Realizing JFK was not going to launch a unilateral atomic attack on China’s nuclear facilities, the CIA’s goal could have been to cause the American people to rise up, not just against Castro’s Cuba for being responsible for JFK’s assassination, but also against Communist China. Identifying Oswald as a Maoist would have focused public anger on China, allowing the CIA and State Department to leverage the US resentment against China as a means of widening the Sino-Soviet split and possibly pressuring LBJ into launching a nuclear attack on China and maybe even invading Cuba just as the uprising after 9/11 allowed President George W. Bush to invade Afghanistan and Iraq.

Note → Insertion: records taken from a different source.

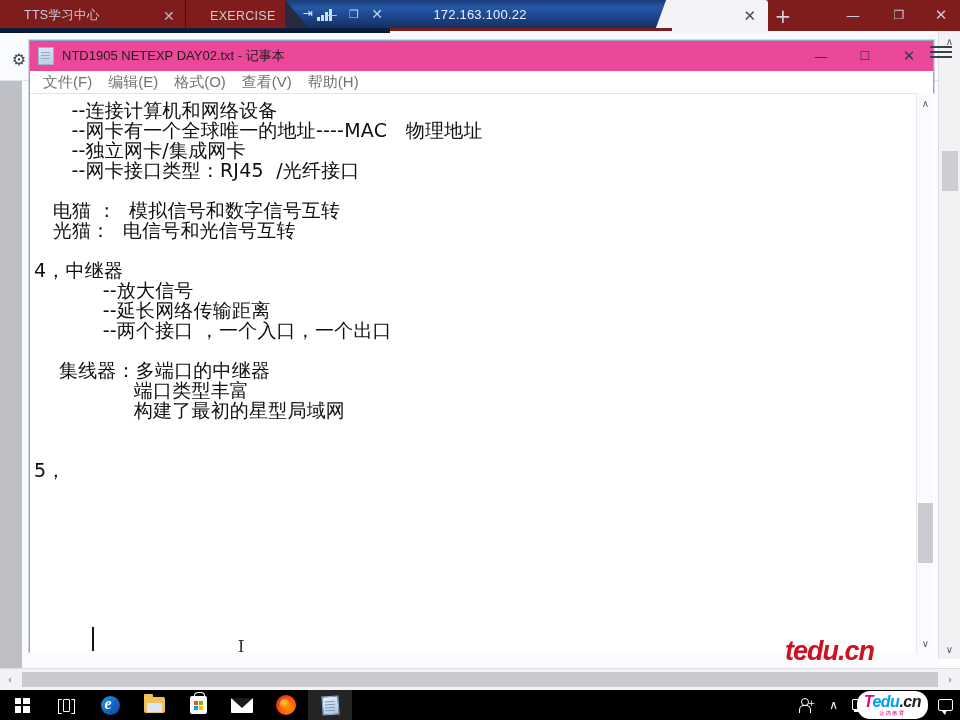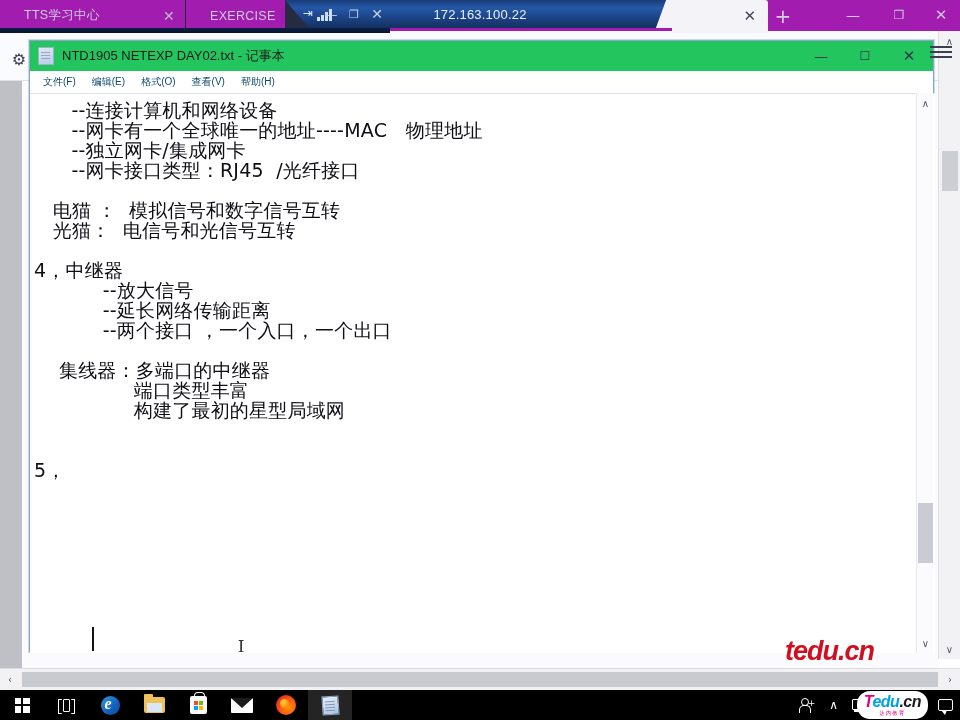--- a/index.html
+++ b/index.html
@@ -14,21 +14,21 @@
   #browser-window {
     position: absolute; left: 0; top: 0;
     width: 960px; height: 690px;
     background: #222740;
   }
 
   
   #tab-strip {
     position: absolute; left: 0; top: 0;
     width: 960px; height: 31px;
-    background: #a21caf;
+    background: #7f1d1d;
     display: flex; align-items: flex-end;
   }
   .browser-tab {
     height: 31px;
     display: flex; align-items: center;
     padding: 0 10px 0 24px;
     color: #c9ccdb;
     font-size: 12.5px;
     letter-spacing: .3px;
     position: relative;
@@ -215,21 +215,21 @@
   
   #notepad-window {
     position: absolute; left: 29px; top: 40px;
     width: 905px; height: 612px;
     background: #ffffff;
     border: 1px solid #8aa6c8;
     box-shadow: 0 0 0 1px rgba(120,150,190,.35);
   }
   #notepad-titlebar {
     height: 30px; width: 100%;
-    background: #22c55e;
+    background: #ec4899;
     display: flex; align-items: center;
     position: relative;
   }
   #notepad-icon {
     width: 16px; height: 18px;
     margin-left: 8px; margin-right: 8px;
     background: linear-gradient(160deg,#dfe8f5,#b9cde6);
     border: 1px solid #9ab0cc;
     position: relative; flex: none;
   }
@@ -250,21 +250,21 @@
   #np-max  { right: 46px; font-size: 12px; }
   #np-close{ right: 2px;  font-size: 15px; }
 
   #notepad-menubar {
     height: 22px; width: 100%;
     background: #ffffff;
     display: flex; align-items: center;
     padding-left: 6px; gap: 2px;
   }
   .menu-item {
-    font-size: 10px; color: #0c4a6e;
+    font-size: 15px; color: #737373;
     padding: 2px 7px; white-space: nowrap;
   }
 
   #notepad-body {
     position: absolute; left: 0; top: 52px;
     width: 905px; height: 560px;
     background: #ffffff;
     border-top: 1px solid #dfe3ec;
     overflow: hidden;
   }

However, the CIA could not spread the disinformation that Oswald was a Maoist if Oswald remained alive. Sooner or later, Oswald was likely to break his cover and pronounce that his support for the Fair Play for Cuba Committee had been a strategy dictated by someone from within the government, most likely from the CIA. With a lawyer’s assistance, Oswald might have exposed an intelligence operation that extended back into the 1950s, and likely with culpability of both the USSR and the United States. But with Oswald dead before being arrested, the press would have had no chance to hear anything Oswald may have wanted to say.

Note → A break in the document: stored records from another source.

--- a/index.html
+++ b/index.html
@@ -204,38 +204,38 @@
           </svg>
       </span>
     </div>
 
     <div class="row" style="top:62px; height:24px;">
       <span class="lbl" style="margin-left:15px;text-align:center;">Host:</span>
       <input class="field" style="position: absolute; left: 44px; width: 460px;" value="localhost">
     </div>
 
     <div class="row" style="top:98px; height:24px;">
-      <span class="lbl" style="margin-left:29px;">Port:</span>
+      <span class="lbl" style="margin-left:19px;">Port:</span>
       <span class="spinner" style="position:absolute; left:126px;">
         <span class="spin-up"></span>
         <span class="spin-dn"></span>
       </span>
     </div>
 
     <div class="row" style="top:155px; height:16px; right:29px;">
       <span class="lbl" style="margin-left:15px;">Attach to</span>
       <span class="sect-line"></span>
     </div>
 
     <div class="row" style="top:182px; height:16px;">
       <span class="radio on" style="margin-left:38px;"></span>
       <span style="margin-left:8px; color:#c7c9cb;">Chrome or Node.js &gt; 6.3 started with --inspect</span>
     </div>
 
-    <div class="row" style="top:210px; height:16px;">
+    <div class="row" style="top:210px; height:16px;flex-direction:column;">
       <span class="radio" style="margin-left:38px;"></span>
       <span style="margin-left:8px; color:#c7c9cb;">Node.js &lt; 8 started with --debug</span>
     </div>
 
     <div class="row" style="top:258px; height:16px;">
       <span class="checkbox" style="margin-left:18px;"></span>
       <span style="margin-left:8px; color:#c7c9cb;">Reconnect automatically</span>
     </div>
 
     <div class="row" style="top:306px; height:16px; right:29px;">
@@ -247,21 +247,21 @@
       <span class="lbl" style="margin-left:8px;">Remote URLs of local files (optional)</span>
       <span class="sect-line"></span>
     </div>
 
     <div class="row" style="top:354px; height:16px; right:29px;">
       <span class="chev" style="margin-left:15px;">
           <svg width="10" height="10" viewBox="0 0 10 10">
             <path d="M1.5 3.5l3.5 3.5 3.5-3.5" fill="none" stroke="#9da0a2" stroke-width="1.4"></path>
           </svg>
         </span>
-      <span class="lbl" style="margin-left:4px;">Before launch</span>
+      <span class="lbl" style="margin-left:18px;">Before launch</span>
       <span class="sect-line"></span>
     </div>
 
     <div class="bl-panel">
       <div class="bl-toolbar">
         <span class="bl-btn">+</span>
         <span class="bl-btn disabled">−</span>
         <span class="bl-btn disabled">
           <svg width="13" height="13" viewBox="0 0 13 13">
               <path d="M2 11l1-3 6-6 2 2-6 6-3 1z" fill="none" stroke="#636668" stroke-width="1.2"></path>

Oswald never got the chance to make his criminal defense, or to give his explanation of how he had been manipulated in the run-up to the assassination. Clearly, he appeared surprised, if not also disgusted, when a reporter shouted out to him the fact that he had been charged not only with the shooting of Officer Tippit but also the murder of the President of the United States. Oswald had been set up. The Mannlicher-Carcano mail-order rifle and pistol could easily have been ordered in the name of A. Hidell without Oswald’s knowledge, and the rifle could have been planted on the sixth floor of the Texas School Book Depository. CE399, the “magic bullet,” which likely was planted on the stretcher, could have been linked to the Mannlicher-Carcano rifle. With the likelihood the wallet found at the Tippit murder scene was planted there, the evidence against Lee Harvey Oswald was circumstantial at best. The only eyewitness that positively identified Oswald was Howard L. Brennan and, as we saw in
chapter 2
, Brennan’s testimony would have been easy to challenge in court. There was not proof beyond a reasonable doubt that Oswald shot anyone on November 22, 1963, and there never was a criminal trial at
which Oswald had an opportunity to defend himself.

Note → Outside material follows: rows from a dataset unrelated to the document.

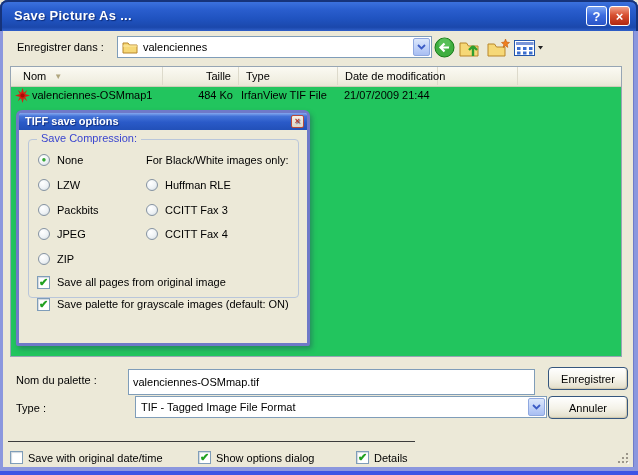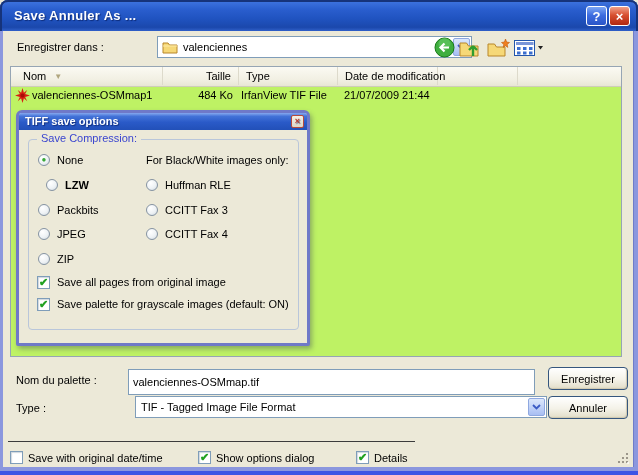--- a/index.html
+++ b/index.html
@@ -42,21 +42,21 @@
   .combo-arrow{
     position:absolute;right:1px;top:1px;bottom:1px;width:17px;border-radius:2px;
     background:linear-gradient(180deg,#dce7fb 0%,#c2d3f8 50%,#a8bef2 100%);
     border:1px solid #8fa8e0;box-sizing:border-box;
     display:flex;align-items:center;justify-content:center;
   }
   .toolbtn{position:absolute;width:24px;height:23px;display:flex;align-items:center;justify-content:center;}
   
   .list{
     position:absolute;left:10px;top:66px;width:612px;height:291px;
-    background:#bef264;border:1px solid #96a5b4;box-sizing:border-box;text-decoration:underline;
+    background:#22c55e;border:1px solid #96a5b4;box-sizing:border-box;text-decoration:underline;
   }
   .lh{position:absolute;left:0;top:0;right:0;height:19px;
     background:linear-gradient(180deg,#fbfaf3 0%,#f1efe2 70%,#e8e6d5 100%);
     border-bottom:1px solid #cfcdb9;}
   .lh-cell{position:absolute;top:0;height:18px;line-height:18px;box-sizing:border-box;
     border-right:1px solid #dddacb;padding-left:12px;white-space:nowrap;}
   .lh-cell.right{text-align:right;padding-right:7px;padding-left:0;}
   .sort-arrow{font-size:8px;color:#b0a67e;margin-left:8px;vertical-align:1px;}
   .lrow{position:absolute;left:0;top:20px;right:0;height:17px;line-height:17px;}
   .lrow .cell{position:absolute;top:0;height:17px;white-space:nowrap;}
@@ -71,21 +71,21 @@
     color:#fff;font-weight:bold;font-size:11px;text-shadow:1px 1px 1px rgba(0,20,80,.6);
     background:linear-gradient(180deg,#86a8ee 0%,#4272d8 20%,#2a5ac8 55%,#2250b8 100%);
     border-radius:2px 2px 0 0;
   }
   .tiff-close{
     position:absolute;right:3px;top:2px;width:13px;height:13px;border-radius:2px;
     background:linear-gradient(180deg,#f4f0e6,#ddd8c8);border:1px solid #b84a3a;box-sizing:border-box;
     color:#b8392a;font-size:9px;font-weight:bold;line-height:10px;text-align:center;
   }
   .groupbox{
-    position:absolute;left:9px;top:26px;width:271px;height:191px;box-sizing:border-box;
+    position:absolute;left:9px;top:26px;width:271px;height:159px;box-sizing:border-box;
     border:1px solid #b9c6da;border-radius:4px;
   }
   .groupbox .caption{
     position:absolute;top:-8px;left:8px;background:#ECE9D8;padding:0 4px;color:#3a45cf;
   }
   .opt{position:absolute;display:flex;align-items:center;gap:7px;height:14px;}
   .radio{
     width:12px;height:12px;border-radius:50%;border:1px solid #8593a2;box-sizing:border-box;
     background:radial-gradient(circle at 35% 30%,#ffffff 0%,#eef2f5 55%,#ccd6dd 100%);
     display:flex;align-items:center;justify-content:center;flex:0 0 auto;
@@ -112,33 +112,33 @@
   .foot-opt{position:absolute;display:flex;align-items:center;gap:5px;height:15px;}
   .grip{position:absolute;right:8px;bottom:10px;width:14px;height:14px;}
   svg{display:block;}
 </style>
 </head>
 <body>
 
 <div class="window">
 
   <div class="titlebar">
-    <span class="title">Save Annuler As ...</span>
+    <span class="title">Save Picture As ...</span>
     <div class="tb-btns">
       <div class="tb-btn tb-help">?</div>
       <div class="tb-btn tb-close">×</div>
     </div>
   </div>
   <div class="b-left"></div>
   <div class="b-right"></div>
   <div class="b-bottom"></div>
 
   <span class="lbl" style="left:17px;top:41px;">Enregistrer dans :</span>
 
-  <div class="combo" style="left:117px;top:36px;width:315px;height:22px;margin-left:40px;">
+  <div class="combo" style="left:117px;top:36px;width:315px;height:22px;">
     <span style="margin-left:4px;">
       <svg width="16" height="13" viewBox="0 0 16 13">
         <path d="M1 3 L1 12 L15 12 L15 4 L7.5 4 L6 2 L1 2 Z" fill="#f6d877" stroke="#b8862a" stroke-width="1"></path>
         <path d="M1 5 L15 5" stroke="#fdeaa8" stroke-width="1"></path>
       </svg>
     </span>
     <span style="margin-left:5px;">valenciennes</span>
     <span class="combo-arrow">
       <svg width="9" height="6" viewBox="0 0 9 6">
           <path d="M1 1 L4.5 4.5 L8 1" fill="none" stroke="#3b5bc4" stroke-width="1.8"></path>
@@ -221,21 +221,21 @@
     <div class="groupbox">
       <span class="caption">Save Compression:</span>
     </div>
 
     <div class="opt" style="left:19px;top:40px;">
       <span class="radio">
           <span class="dot">●</span>
         </span>
       <span>None</span>
     </div>
-    <div class="opt" style="left:27px;top:65px;font-weight:bold;">
+    <div class="opt" style="left:19px;top:65px;">
       <span class="radio">
           <span class="dot"></span>
         </span>
       <span>LZW</span>
     </div>
     <div class="opt" style="left:19px;top:90px;">
       <span class="radio">
           <span class="dot"></span>
         </span>
       <span>Packbits</span>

At any rate, if the plan was to gain public support against Cuba and China, once Oswald survived the post-assassination chaos and was in police custody, the CIA had to back off all attempts to leverage the assassination against China. With the huge success of JFK’s assassination turning into a huge disaster with Oswald arrested, the CIA masterminds had no alternative but to frame Oswald as the lone-gun assassin, while simultaneously implementing the back-up plan to silence Oswald. Jack Ruby would silence Oswald once and for all. Not accidentally, Ruby had a history of working with both the mob as a young man in Chicago and then as a Dallas nightclub manager who ran a strip joint, as well as with the CIA as a gunrunner to Cuba. While Ruby burst into the JFK assassination drama as if he were acting on his own, perhaps out of sympathy with JFK’s widow and children, one look at Ruby’s background quickly cast that myth into doubt.
Researcher Jones Harris has noticed a largely overlooked and seemingly out of context statement former CIA director Allen Dulles made during the Warren Commission hearings. The date was June 9, 1964, and the witness was Abram Chaynes, a legal advisor to the State Department. The issue before the Warren Commission was whether or not Oswald’s 1959-issued US passport should have been returned to him in July 1961 for the purpose of returning to the United States, and even more specifically, whether Oswald should have been re-issued his US passport in 1963, when Oswald applied to renew it on June 24. Chayes had just testified as follows: “[Lee Harvey Oswald] applied for the passport in June of 1963. He got it in June of 1963, and he made no effort to use the passport, nor did he have any occasion to use it, until he died.” This prompted Allen Dulles to respond as follows: “It would have been a blessing for us if [Lee Harvey Oswald] had used it, say, in the sense that the assassination might not have taken place, if he had taken the passport and gone to China as he may have contemplated.”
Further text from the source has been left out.